Recommendation: Combine a visit to Hierve el Agua Park with a walk to the Mitla ruins complex, since the latter is on the way.
Where we stayed in Oaxaca
I wrote about where we stayed in Oaxaca in detail in my article about this wonderful city.
If you don’t know which way to look for lodging, I recommend reading the article on how to find lodging while traveling.
The Stone Falls of Yervé el Agua, Mexico
In the Mexican state of Oaxaca, 70 kilometers away from the city of Oaxaca, stands one of the most interesting natural attractions of Mexico – the petrified waterfall Hierve el Agua. From afar, the waterfall looks as if a violent stream of water is coming down from the top of the mountain. Up close, however, it becomes clear that this is not the case.
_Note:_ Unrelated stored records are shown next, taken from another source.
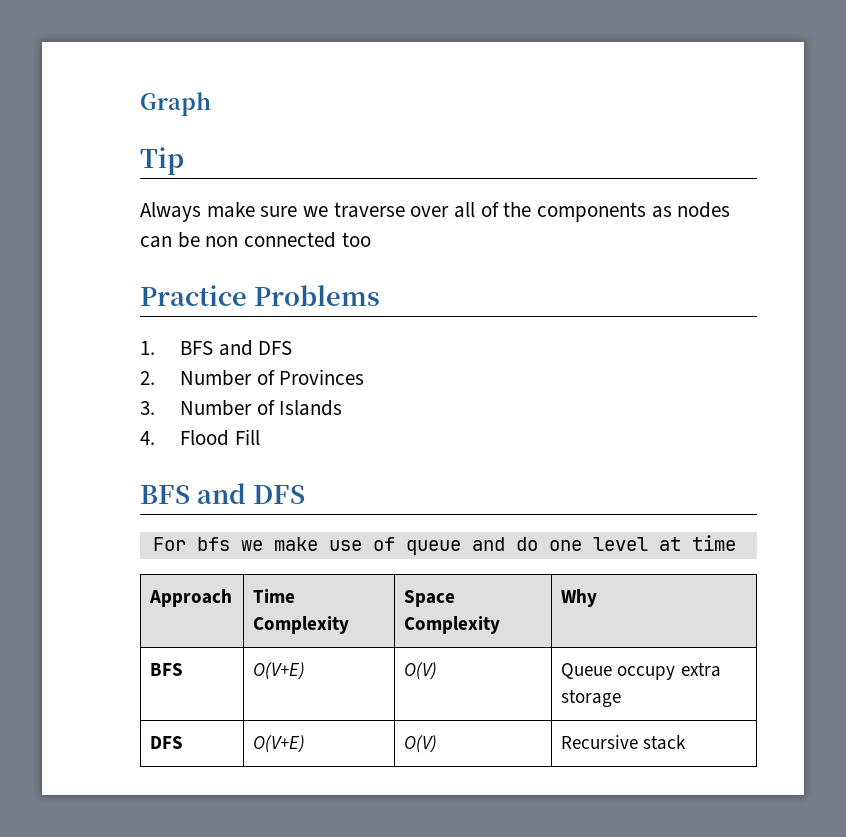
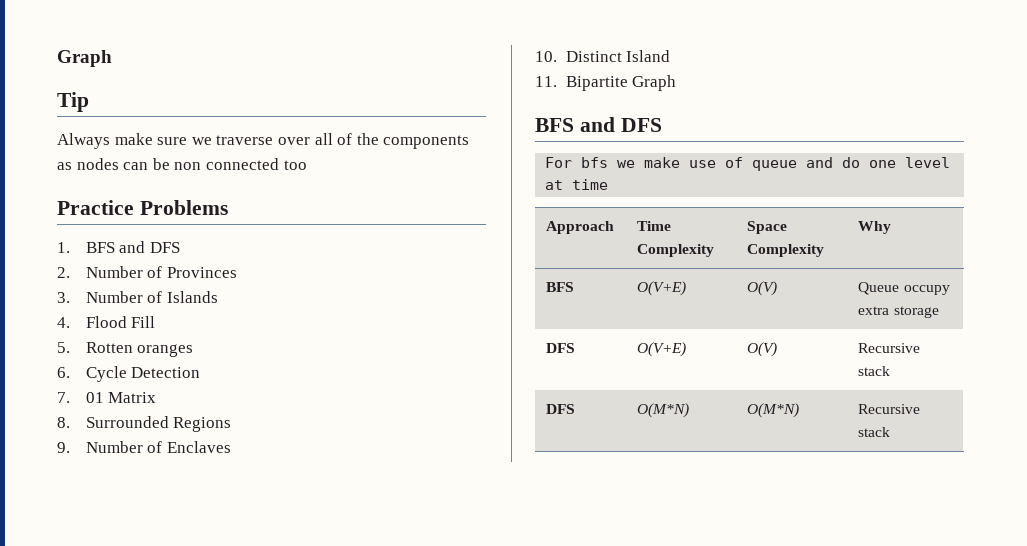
+ 5. Rotten oranges
+ 6. Cycle Detection
+ 7. 01 Matrix
+ 8. Surrounded Regions
+ 9. Number of Enclaves
+ 10. Distinct Island
+ 11. Bipartite Graph
+ DFS | O(M*N) | O(M*N) | Recursive stack

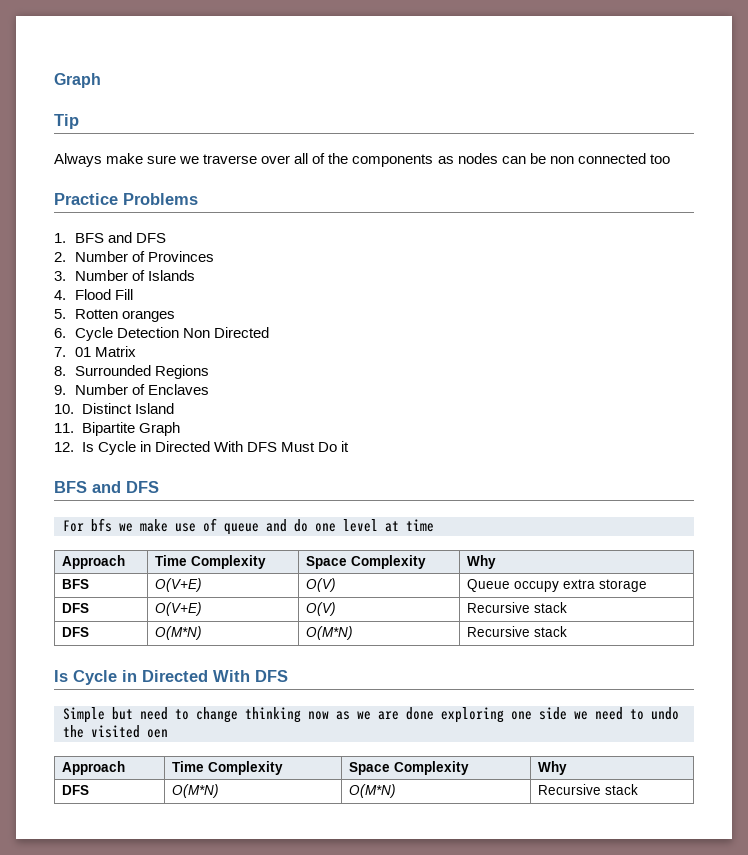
- 6. Cycle Detection
+ 6. Cycle Detection Non Directed
+ 12. Is Cycle in Directed With DFS Must Do it
  DFS | O(V+E) | O(V) | Recursive stack
+ DFS | O(M*N) | O(M*N) | Recursive stack
+ Is Cycle in Directed With DFS
+ Simple but need to change thinking now as we are done exploring one side we need to undo the visited oen
+ Approach | Time Complexity | Space Complexity | Why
In Spanish, Hierve el Agua means “boiling water”. The unique stone waterfall owes its unusual appearance to the mineral springs with high content of sodium carbonate. Over the centuries, the mineral waters flowing down the rock have formed a thick film of sodium and turned the waterfall into a solid fossil.
In fact, the beautiful waterfall of Yervé el Agua is a stalactite. Mineral water still continues to flow from the top of the mountain, but its streams are safely sheltered under a thick layer of calcium.
The Mexican waterfall of Yervé el Agua is 50 meters high and 80 meters wide. For the Mexican Indians who lived there, the waterfall was a highly revered sacred place and the only source of water in the region.
The stone waterfall of Yervé el Agua is one of the popular natural attractions of modern Mexico. It is a famous tourist destination where cafes and numerous souvenir shops have been built. A favorite pastime among locals and tourists is bathing in the mineral water pools located at the top of the mountain.